* Exercise directions:
Omit the images. Restate all of the records word for word.

* Data provided:

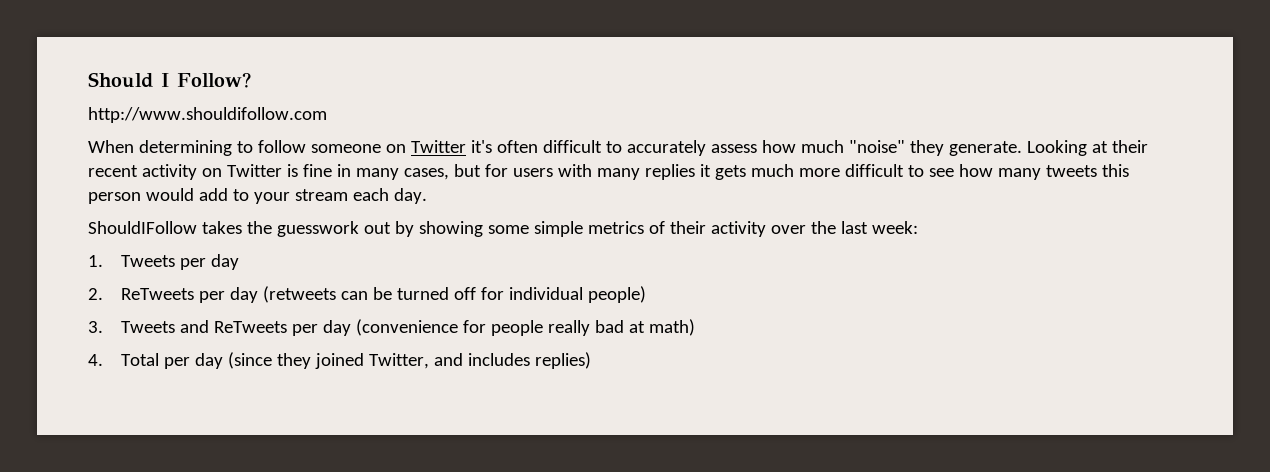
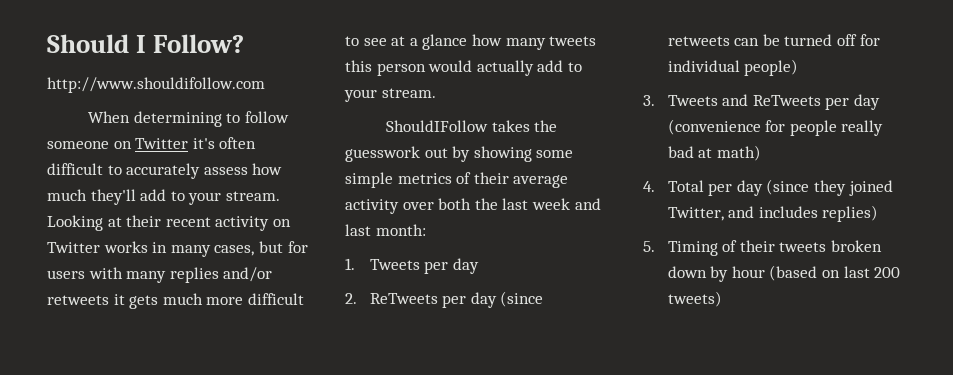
- When determining to follow someone on Twitter it's often difficult to accurately assess how much "noise" they generate.
+ When determining to follow someone on Twitter it's often difficult to accurately assess how much they'll add to your stream.
- Looking at their recent activity on Twitter is fine in many cases, but for users with many replies it gets much more difficult to see how many tweets this person would add to your stream each day.
+ Looking at their recent activity on Twitter works in many cases, but for users with many replies and/or retweets it gets much more difficult to see at a glance how many tweets this person would actually add to your stream.
- ShouldIFollow takes the guesswork out by showing some simple metrics of their activity over the last week:
+ ShouldIFollow takes the guesswork out by showing some simple metrics of their average activity over both the last week and last month:
- 2. ReTweets per day (retweets can be turned off for individual people)
+ 2. ReTweets per day (since retweets can be turned off for individual people)
+ 5. Timing of their tweets broken down by hour (based on last 200 tweets)

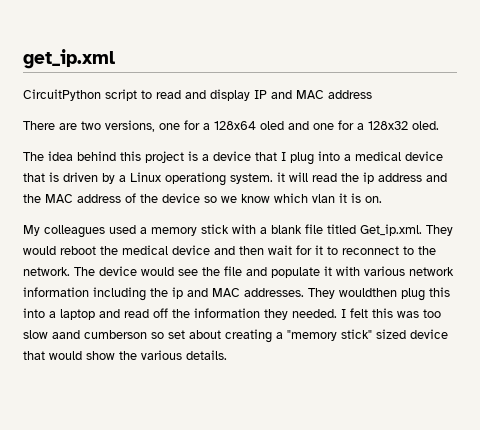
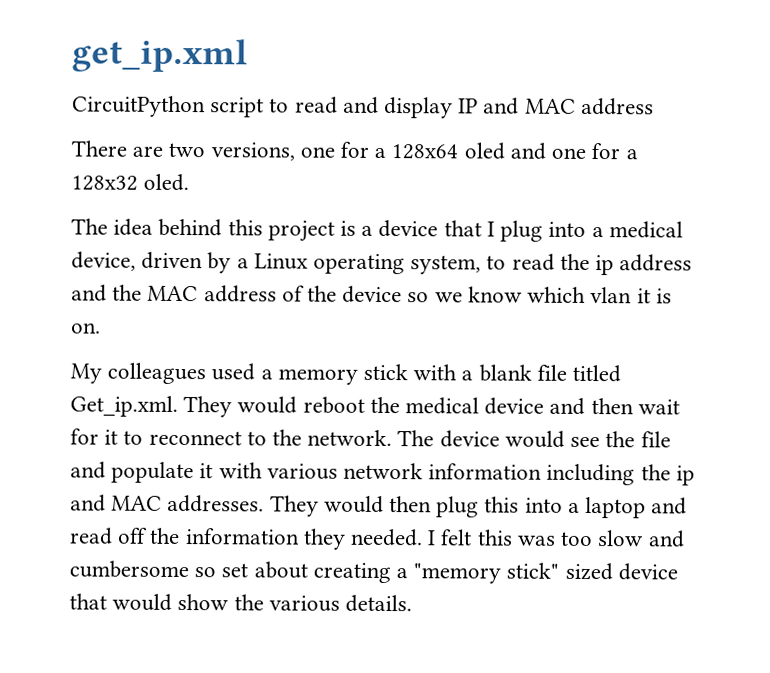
- The idea behind this project is a device that I plug into a medical device that is driven by a Linux operationg system. it will read the ip address and the MAC address of the device so we know which vlan it is on.
+ The idea behind this project is a device that I plug into a medical device, driven by a Linux operating system, to read the ip address and the MAC address of the device so we know which vlan it is on.
- They wouldthen plug this into a laptop and read off the information they needed.
+ They would then plug this into a laptop and read off the information they needed.
- I felt this was too slow aand cumberson so set about creating a "memory stick" sized device that would show the various details.
+ I felt this was too slow and cumbersome so set about creating a "memory stick" sized device that would show the various details.

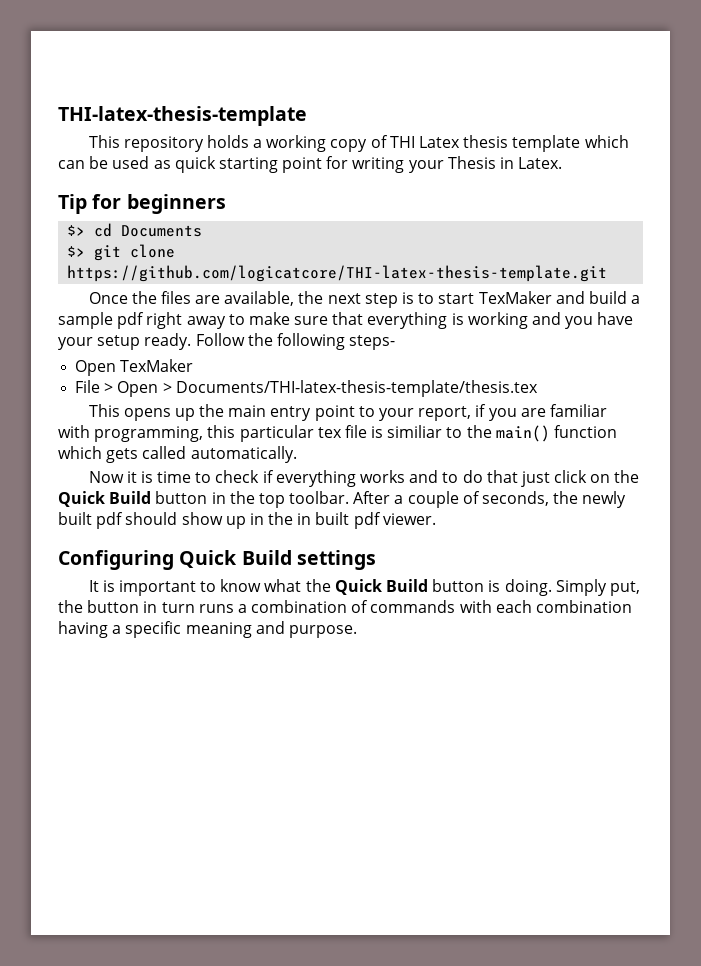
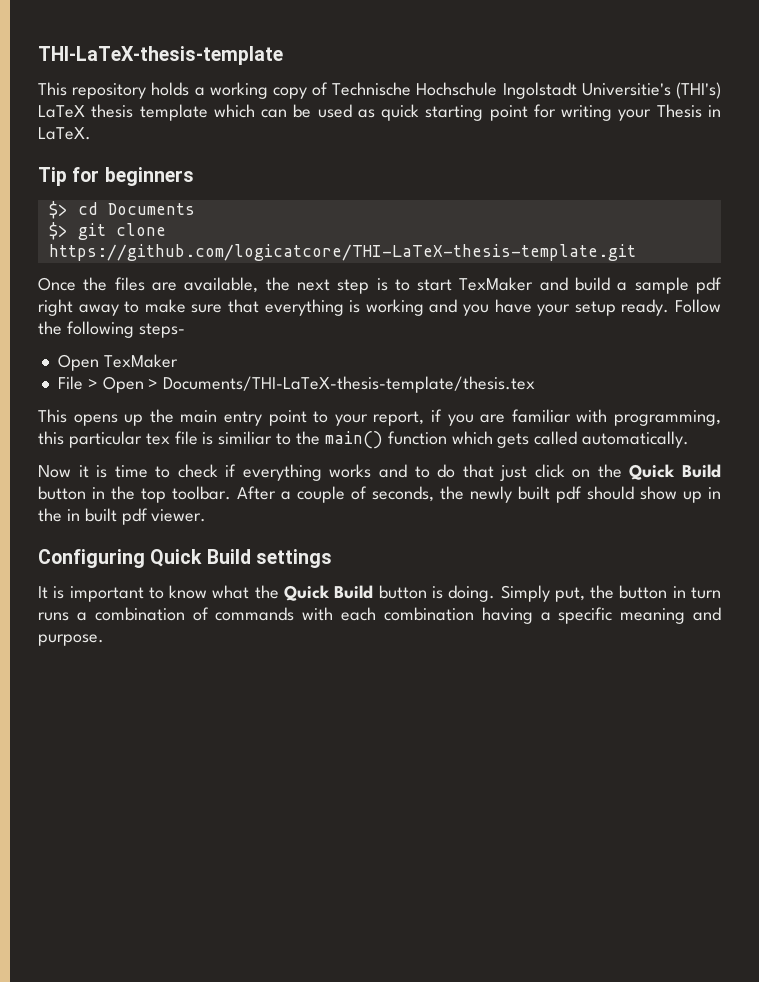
- THI-latex-thesis-template
+ THI-LaTeX-thesis-template
- This repository holds a working copy of THI Latex thesis template which can be used as quick starting point for writing your Thesis in Latex.
+ This repository holds a working copy of Technische Hochschule Ingolstadt Universitie's (THI's) LaTeX thesis template which can be used as quick starting point for writing your Thesis in LaTeX.
- $> git clone https://github.com/logicatcore/THI-latex-thesis-template.git
+ $> git clone https://github.com/logicatcore/THI-LaTeX-thesis-template.git
- File > Open > Documents/THI-latex-thesis-template/thesis.tex
+ File > Open > Documents/THI-LaTeX-thesis-template/thesis.tex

* Output for this exercise:
- When determining to follow someone on Twitter it's often difficult to accurately assess how much "noise" they generate.
+ When determining to follow someone on Twitter it's often difficult to accurately assess how much they'll add to your stream.
- Looking at their recent activity on Twitter is fine in many cases, but for users with many replies it gets much more difficult to see how many tweets this person would add to your stream each day.
+ Looking at their recent activity on Twitter works in many cases, but for users with many replies and/or retweets it gets much more difficult to see at a glance how many tweets this person would actually add to your stream.
- ShouldIFollow takes the guesswork out by showing some simple metrics of their activity over the last week:
+ ShouldIFollow takes the guesswork out by showing some simple metrics of their average activity over both the last week and last month:
- 2. ReTweets per day (retweets can be turned off for individual people)
+ 2. ReTweets per day (since retweets can be turned off for individual people)
+ 5. Timing of their tweets broken down by hour (based on last 200 tweets)

- The idea behind this project is a device that I plug into a medical device that is driven by a Linux operationg system. it will read the ip address and the MAC address of the device so we know which vlan it is on.
+ The idea behind this project is a device that I plug into a medical device, driven by a Linux operating system, to read the ip address and the MAC address of the device so we know which vlan it is on.
- They wouldthen plug this into a laptop and read off the information they needed.
+ They would then plug this into a laptop and read off the information they needed.
- I felt this was too slow aand cumberson so set about creating a "memory stick" sized device that would show the various details.
+ I felt this was too slow and cumbersome so set about creating a "memory stick" sized device that would show the various details.

- THI-latex-thesis-template
+ THI-LaTeX-thesis-template
- This repository holds a working copy of THI Latex thesis template which can be used as quick starting point for writing your Thesis in Latex.
+ This repository holds a working copy of Technische Hochschule Ingolstadt Universitie's (THI's) LaTeX thesis template which can be used as quick starting point for writing your Thesis in LaTeX.
- $> git clone https://github.com/logicatcore/THI-latex-thesis-template.git
+ $> git clone https://github.com/logicatcore/THI-LaTeX-thesis-template.git
- File > Open > Documents/THI-latex-thesis-template/thesis.tex
+ File > Open > Documents/THI-LaTeX-thesis-template/thesis.tex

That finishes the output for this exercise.